Working data -
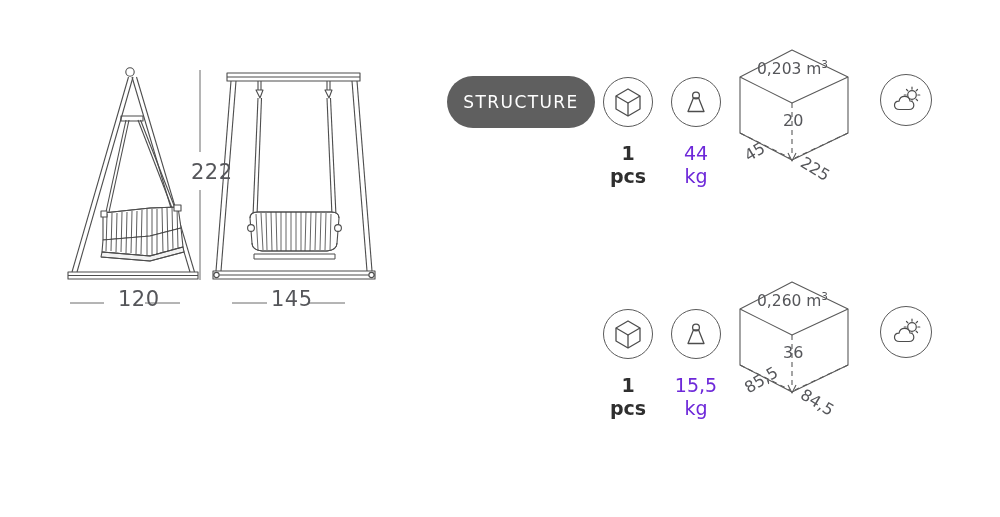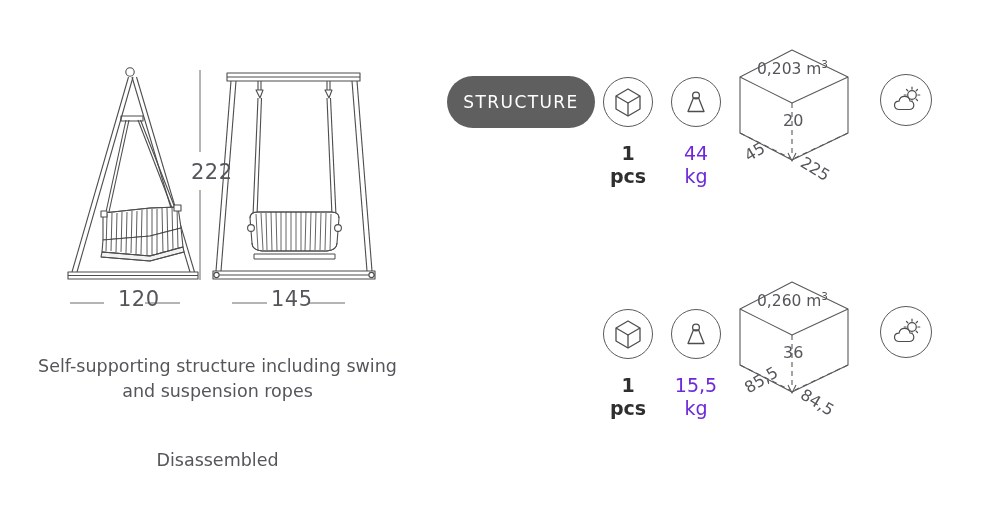--- a/index.html
+++ b/index.html
@@ -238,22 +238,20 @@
           <line x1="232" y1="303" x2="267" y2="303"></line>
           <line x1="309" y1="303" x2="345" y2="303"></line>
         </g>
       </g>
     </svg>
 
     <div class="dim-label" id="dim-height-label">222</div>
     <div class="dim-label" id="dim-width-side-label">120</div>
     <div class="dim-label" id="dim-width-front-label">145</div>
 
-    <div class="caption" id="caption-main">Self-supporting structure including swing and suspension ropes</div>
-    <div class="caption" id="caption-sub">Disassembled</div>
   </div>
 
   <div class="spec-row" id="spec-row-structure">
 
     <div class="pill wide">
       <span>STRUCTURE</span>
     </div>
 
     <div class="icon-circle" id="qty-circle-1">
       <svg width="32" height="32" viewBox="0 0 32 32" fill="none" stroke="#4d4d4d" stroke-width="1.3" stroke-linejoin="round">

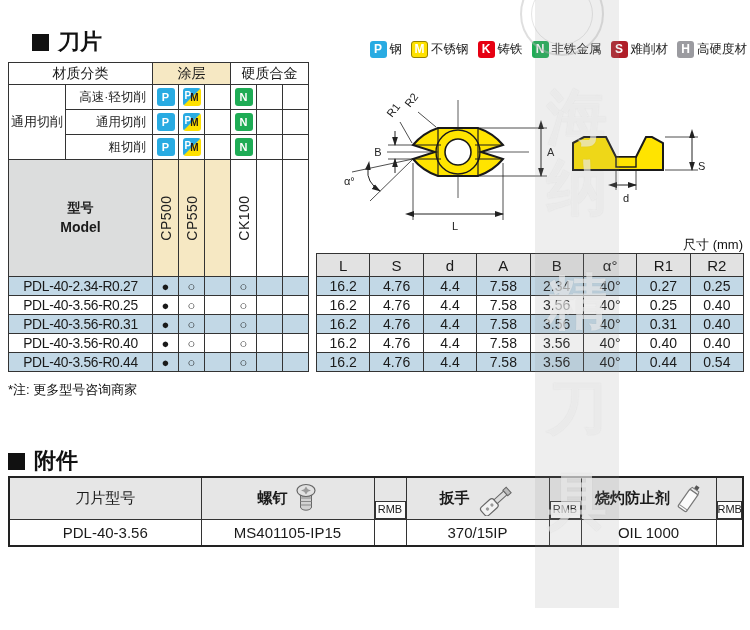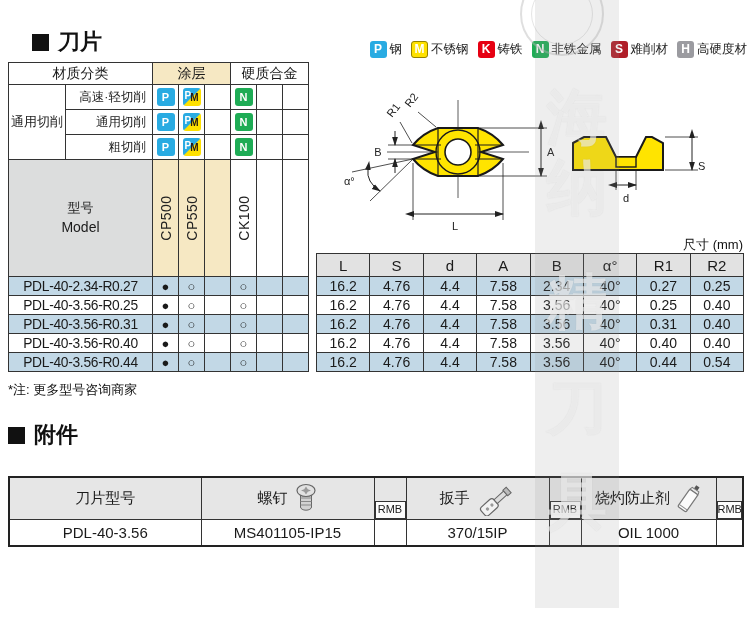--- a/index.html
+++ b/index.html
@@ -4,21 +4,21 @@
 <style>
   html,body{margin:0;padding:0;}
   body{font-family:"Liberation Sans","DejaVu Sans",sans-serif;background:#fff;}
   .page{position:relative;width:750px;height:630px;background:#fff;overflow:hidden;}
 
   
   .sec-title{position:absolute;left:8px;display:flex;align-items:center;gap:9px;
              font-size:22px;font-weight:bold;color:#111;}
   .sec-title .sq{width:17px;height:17px;background:#111;display:inline-block;}
   #blade-title{top:27px;padding-left:24px;}
-  #acc-title{top:420px;font-family:Liberation Mono, monospace;}
+  #acc-title{top:446px;font-family:Liberation Mono, monospace;}
 
   
   .legend{position:absolute;top:41px;right:3px;display:flex;align-items:center;gap:9px;}
   .legend .item{display:flex;align-items:center;gap:3px;}
   .badge{display:inline-block;width:17px;height:17px;border-radius:3px;text-align:center;
          line-height:17px;font-size:12px;font-weight:bold;color:#fff;box-sizing:border-box;}
   .bg-p{background:#29abe2;} .bg-m{background:#ffe100;border:1px solid #958200;line-height:15px;}
   .bg-k{background:#e60012;} .bg-n{background:#1eac55;}
   .bg-s{background:#b01e28;} .bg-h{background:#9b9ba0;}
   .legend .lbl{font-size:12.5px;color:#222;}
@@ -34,41 +34,41 @@
   #cls-table .tan{background:#f6e8c3;}
   #cls-table .rowlbl{text-align:right;padding-right:6px;font-size:12.5px;height:24px;}
   #cls-table .group{font-size:13px;}
   .mini{display:inline-block;width:18px;height:18px;border-radius:3px;vertical-align:middle;
         text-align:center;line-height:18px;font-size:11px;font-weight:bold;color:#fff;}
   .mini-p{background:#29abe2;}
   .mini-n{background:#1eac55;}
   .mini-pm{position:relative;background:linear-gradient(135deg,#29abe2 49.5%,#ffe100 50.5%);}
   .mini-pm .tp{position:absolute;left:2px;top:-1px;font-size:10px;color:#fff;}
   .mini-pm .bm{position:absolute;right:2px;bottom:-1px;font-size:10px;color:#231815;}
-  .model-cell{background:#dcdddd;height:116px;font-size:15px;line-height:1.5;}
+  .model-cell{background:#dcdddd;height:116px;font-size:15px;line-height:1.5;font-weight:bold;}
   .model-cell .en{font-size:14px;}
   .vcell{position:relative;}
   .vtext{position:absolute;left:50%;top:50%;transform:translate(-50%,-50%) rotate(-90deg);
          white-space:nowrap;font-size:14px;letter-spacing:.5px;color:#222;}
   .striped-b{background:#c2d8e6;}
   .mark{font-size:13px;color:#1a1a1a;}
   #cls-table .pcell{font-size:13.8px;height:18px;letter-spacing:-0.3px;}
 
   
   #dim-unit{position:absolute;top:236px;right:7px;font-size:13px;color:#111;}
   #dim-table{position:absolute;left:316px;top:253px;width:428px;border:1.5px solid #222;}
   #dim-table .hd{background:#e2e2e2;font-size:15px;height:22px;}
   #dim-table td{font-size:14px;height:18px;}
 
   #note{position:absolute;left:8px;top:381px;font-size:13px;color:#111;}
 
   
   #acc-table{position:absolute;left:8px;top:476px;width:734px;border:2px solid #222;}
   #acc-table .hd{background:#e6e6e6;height:41px;font-size:15px;}
-  #acc-table .hd .hwrap{display:flex;align-items:center;justify-content:center;gap:6px;}
+  #acc-table .hd .hwrap{display:flex;align-items:center;justify-content:center;gap:6px;font-weight:bold;}
   #acc-table td{height:25px;font-size:15px;}
   .rmb-head{vertical-align:bottom;background:#e6e6e6;}
   .rmb-box{border:1.2px solid #333;font-size:11px;height:16px;line-height:15px;margin:0;background:#fdfdfd;}
 
   
   #front-view{position:absolute;left:330px;top:84px;}
   #side-view{position:absolute;left:558px;top:110px;}
   .dimtxt{font-size:11px;fill:#222;font-family:"Liberation Sans",sans-serif;}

Exercise instructions - Restate all the material verbatim; omit every picture.

Your response -
--- a/index.html
+++ b/index.html
@@ -238,22 +238,20 @@
           <line x1="232" y1="303" x2="267" y2="303"></line>
           <line x1="309" y1="303" x2="345" y2="303"></line>
         </g>
       </g>
     </svg>
 
     <div class="dim-label" id="dim-height-label">222</div>
     <div class="dim-label" id="dim-width-side-label">120</div>
     <div class="dim-label" id="dim-width-front-label">145</div>
 
-    <div class="caption" id="caption-main">Self-supporting structure including swing and suspension ropes</div>
-    <div class="caption" id="caption-sub">Disassembled</div>
   </div>
 
   <div class="spec-row" id="spec-row-structure">
 
     <div class="pill wide">
       <span>STRUCTURE</span>
     </div>
 
     <div class="icon-circle" id="qty-circle-1">
       <svg width="32" height="32" viewBox="0 0 32 32" fill="none" stroke="#4d4d4d" stroke-width="1.3" stroke-linejoin="round">

--- a/index.html
+++ b/index.html
@@ -4,21 +4,21 @@
 <style>
   html,body{margin:0;padding:0;}
   body{font-family:"Liberation Sans","DejaVu Sans",sans-serif;background:#fff;}
   .page{position:relative;width:750px;height:630px;background:#fff;overflow:hidden;}
 
   
   .sec-title{position:absolute;left:8px;display:flex;align-items:center;gap:9px;
              font-size:22px;font-weight:bold;color:#111;}
   .sec-title .sq{width:17px;height:17px;background:#111;display:inline-block;}
   #blade-title{top:27px;padding-left:24px;}
-  #acc-title{top:420px;font-family:Liberation Mono, monospace;}
+  #acc-title{top:446px;font-family:Liberation Mono, monospace;}
 
   
   .legend{position:absolute;top:41px;right:3px;display:flex;align-items:center;gap:9px;}
   .legend .item{display:flex;align-items:center;gap:3px;}
   .badge{display:inline-block;width:17px;height:17px;border-radius:3px;text-align:center;
          line-height:17px;font-size:12px;font-weight:bold;color:#fff;box-sizing:border-box;}
   .bg-p{background:#29abe2;} .bg-m{background:#ffe100;border:1px solid #958200;line-height:15px;}
   .bg-k{background:#e60012;} .bg-n{background:#1eac55;}
   .bg-s{background:#b01e28;} .bg-h{background:#9b9ba0;}
   .legend .lbl{font-size:12.5px;color:#222;}
@@ -34,41 +34,41 @@
   #cls-table .tan{background:#f6e8c3;}
   #cls-table .rowlbl{text-align:right;padding-right:6px;font-size:12.5px;height:24px;}
   #cls-table .group{font-size:13px;}
   .mini{display:inline-block;width:18px;height:18px;border-radius:3px;vertical-align:middle;
         text-align:center;line-height:18px;font-size:11px;font-weight:bold;color:#fff;}
   .mini-p{background:#29abe2;}
   .mini-n{background:#1eac55;}
   .mini-pm{position:relative;background:linear-gradient(135deg,#29abe2 49.5%,#ffe100 50.5%);}
   .mini-pm .tp{position:absolute;left:2px;top:-1px;font-size:10px;color:#fff;}
   .mini-pm .bm{position:absolute;right:2px;bottom:-1px;font-size:10px;color:#231815;}
-  .model-cell{background:#dcdddd;height:116px;font-size:15px;line-height:1.5;}
+  .model-cell{background:#dcdddd;height:116px;font-size:15px;line-height:1.5;font-weight:bold;}
   .model-cell .en{font-size:14px;}
   .vcell{position:relative;}
   .vtext{position:absolute;left:50%;top:50%;transform:translate(-50%,-50%) rotate(-90deg);
          white-space:nowrap;font-size:14px;letter-spacing:.5px;color:#222;}
   .striped-b{background:#c2d8e6;}
   .mark{font-size:13px;color:#1a1a1a;}
   #cls-table .pcell{font-size:13.8px;height:18px;letter-spacing:-0.3px;}
 
   
   #dim-unit{position:absolute;top:236px;right:7px;font-size:13px;color:#111;}
   #dim-table{position:absolute;left:316px;top:253px;width:428px;border:1.5px solid #222;}
   #dim-table .hd{background:#e2e2e2;font-size:15px;height:22px;}
   #dim-table td{font-size:14px;height:18px;}
 
   #note{position:absolute;left:8px;top:381px;font-size:13px;color:#111;}
 
   
   #acc-table{position:absolute;left:8px;top:476px;width:734px;border:2px solid #222;}
   #acc-table .hd{background:#e6e6e6;height:41px;font-size:15px;}
-  #acc-table .hd .hwrap{display:flex;align-items:center;justify-content:center;gap:6px;}
+  #acc-table .hd .hwrap{display:flex;align-items:center;justify-content:center;gap:6px;font-weight:bold;}
   #acc-table td{height:25px;font-size:15px;}
   .rmb-head{vertical-align:bottom;background:#e6e6e6;}
   .rmb-box{border:1.2px solid #333;font-size:11px;height:16px;line-height:15px;margin:0;background:#fdfdfd;}
 
   
   #front-view{position:absolute;left:330px;top:84px;}
   #side-view{position:absolute;left:558px;top:110px;}
   .dimtxt{font-size:11px;fill:#222;font-family:"Liberation Sans",sans-serif;}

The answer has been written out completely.